The competition for attracting new customers is very high. Consumers today have more choice and access to information than ever before. They use social media, instant messengers and blogs to communicate and share their experiences in product consumption and business development, helping each other make purchasing decisions. Considering the cost of attracting new customers, developing long-term audience loyalty is now also becoming a de facto new product. Service teams will also have to leverage their regular customer contacts to do their bit to build loyalty, so they must review their people and processes to make sure they are ready for this new role. The service staff should be a relationship builder, listener and communicator. A well-known staff quality issue remains a major service issue anyway, according to a recent report from the UK Customer Service Institute, which found that 62% of complaints were about staff attitudes and competencies, with only 34% of respondents citing quality or reliability goods and services.

Working with non-standard queries

Companies that use digital support channels such as Facebook, live chat or instant messenger find that requests through these channels differ from those received through traditional services. Customers not only seek help with product-related issues but also advise on the purchase and comparison of the product with competing brands. The client does not worry about whether he has addressed his request correctly – in the sales department, customer support or marketing, he just wants answers. As a result, the service team must be prepared to answer questions that also guide the customer towards a purchase.
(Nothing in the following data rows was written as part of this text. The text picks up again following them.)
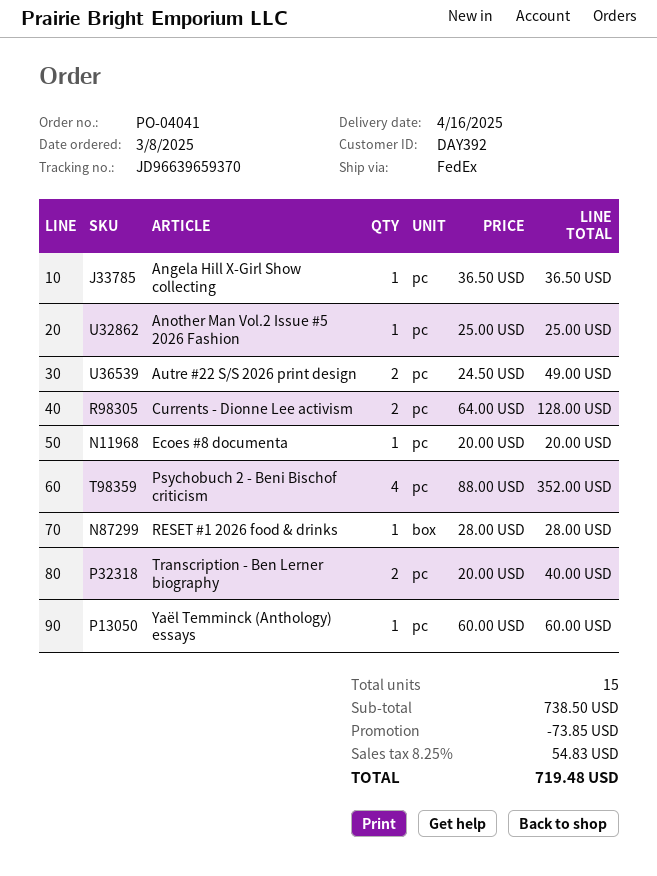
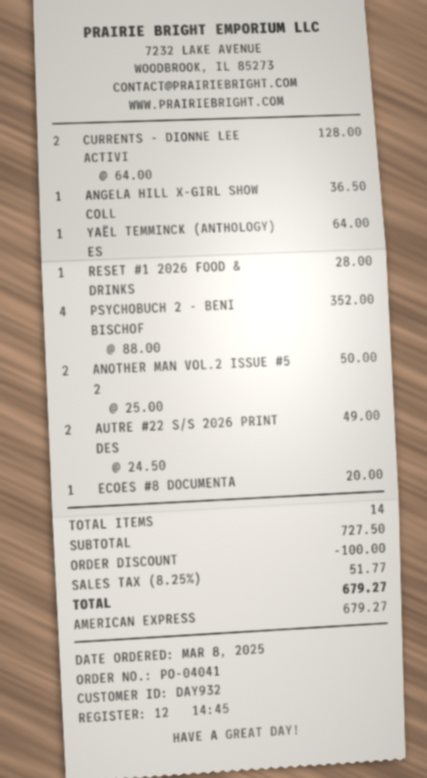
customer number: DAY392 -> DAY932
Another Man Vol.2 Issue #5 2026 Fashion: 1 x 25.00 = 25.00 -> 2 x 25.00 = 50.00
Transcription - Ben Lerner biography: 2 x 20.00 = 40.00 -> none
Yaël Temminck (Anthology) essays: 1 x 60.00 = 60.00 -> 1 x 64.00 = 64.00
total quantity: 15 -> 14
subtotal: 738.50 -> 727.50
discount: 73.85 -> 100.00
tax: 8.25% = 54.83 -> 8.25% = 51.77
total: 719.48 -> 679.27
Redefining the role of traditional channels

It is believed that the transition from “real to virtual” contacts will put an end to mainstream retail. However, the success of Apple’s showrooms has demonstrated that the role of the physical channel is not overwhelming, it has simply changed. While self-service channels offer convenience and efficiency to customers, personal channels offer emotion and experience. Companies need to test the quality of the customer experience to see if they are getting the most out of physical stores and face-to-face contact with sellers. The combination of service, sales and marketing through a specific channel can provide a great brand experience. For businesses focused on retail, there is no escaping the coming technological changes. Mobile applications and mobile payment technologies are already mature enough for widespread use. Now customers are identified right at the entrance to the store, while the development of personalized proposals for attracting and loyalty of target audiences and automatic registration of transactions for generating BigData analytics data becomes relevant.

A good example of using BigData here is a Korean apparel retailer who analyzed POS consumer behavior against network data. Wi-Fi to the stores, promotions on game mobile applications and RFID tags helped to link items brought into fitting rooms but not purchased with the owners’ mobile phone numbers. As a result, the retailer divided the staff of stores into subgroups, brought the degree of compatibility in the style of communication with customers in the hall and in the dressing room area to the smartphones of sales assistants – to improve the quality of service and sales.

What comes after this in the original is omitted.